A faithful copy of the listing below is needed, one that contains no pictures.

☆ ☆ ☆ ☆ ☆

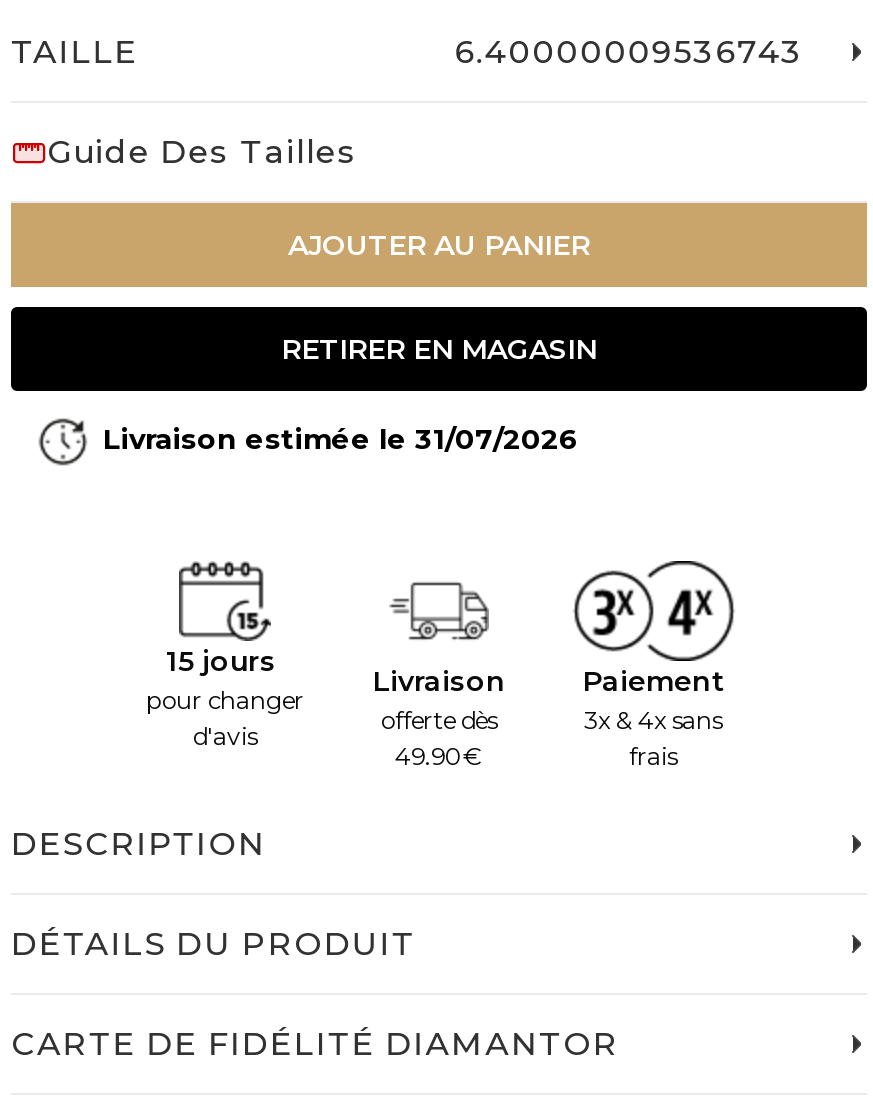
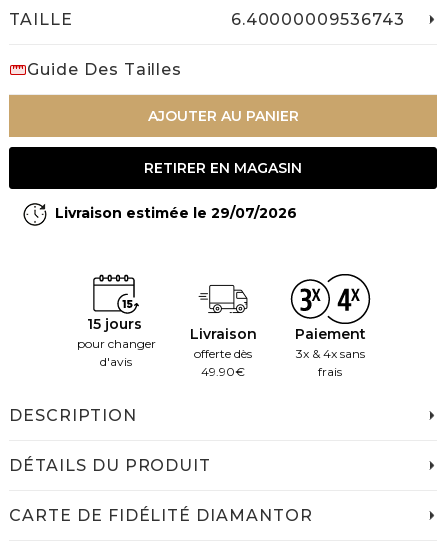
- Livraison estimée le 31/07/2026
+ Livraison estimée le 29/07/2026
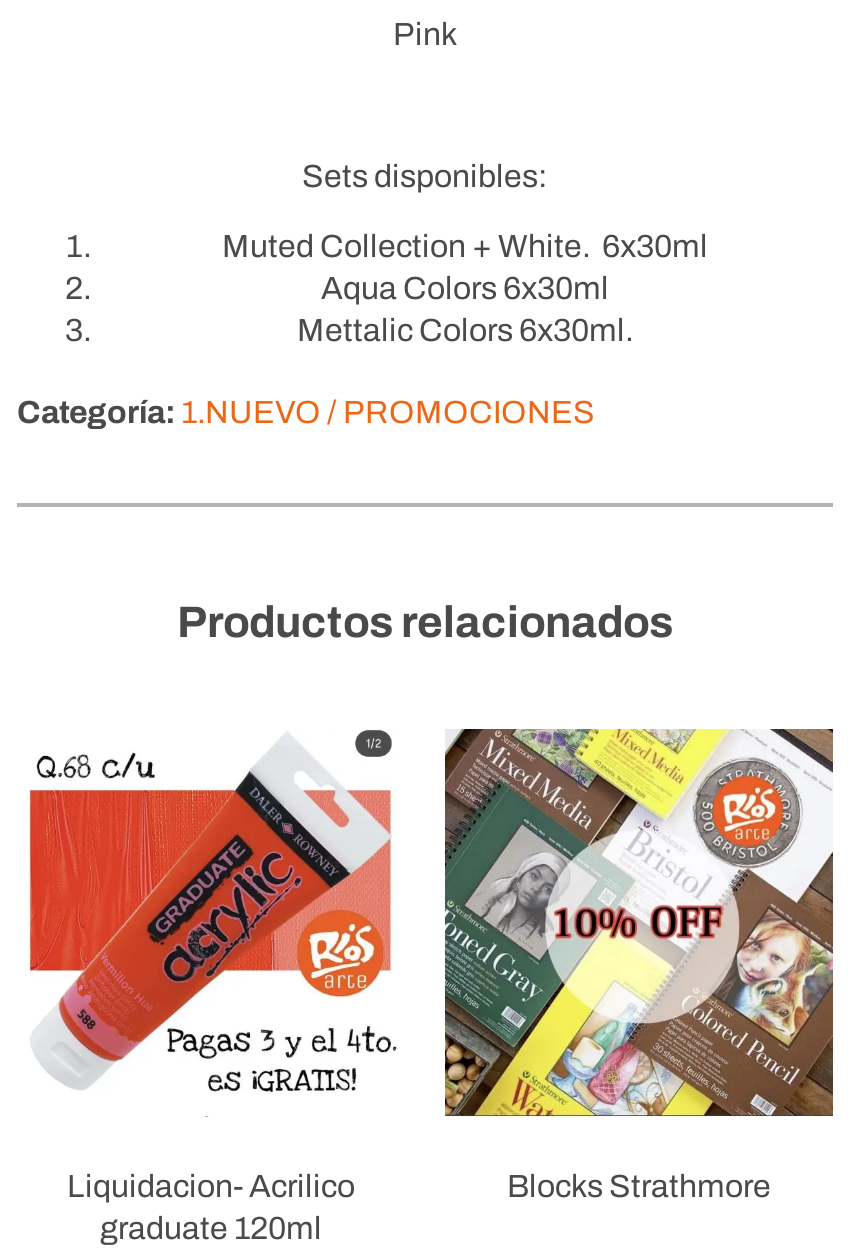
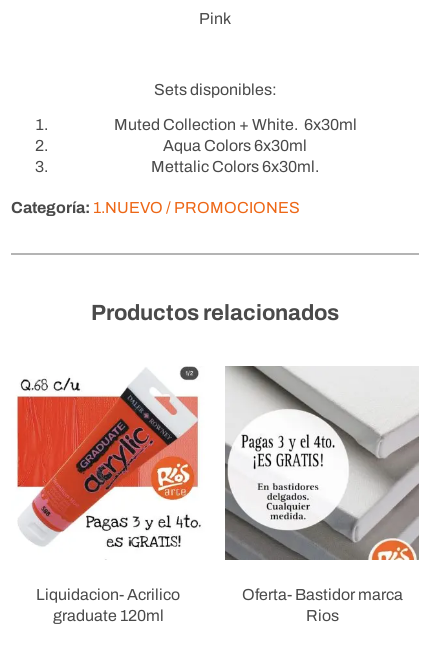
- [image]
- Blocks Strathmore
+ [image]
+ Oferta- Bastidor marca
+ Rios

☆ ☆ ☆ ☆ ☆

## Answer for this exercise
- Livraison estimée le 31/07/2026
+ Livraison estimée le 29/07/2026
- [image]
- Blocks Strathmore
+ [image]
+ Oferta- Bastidor marca
+ Rios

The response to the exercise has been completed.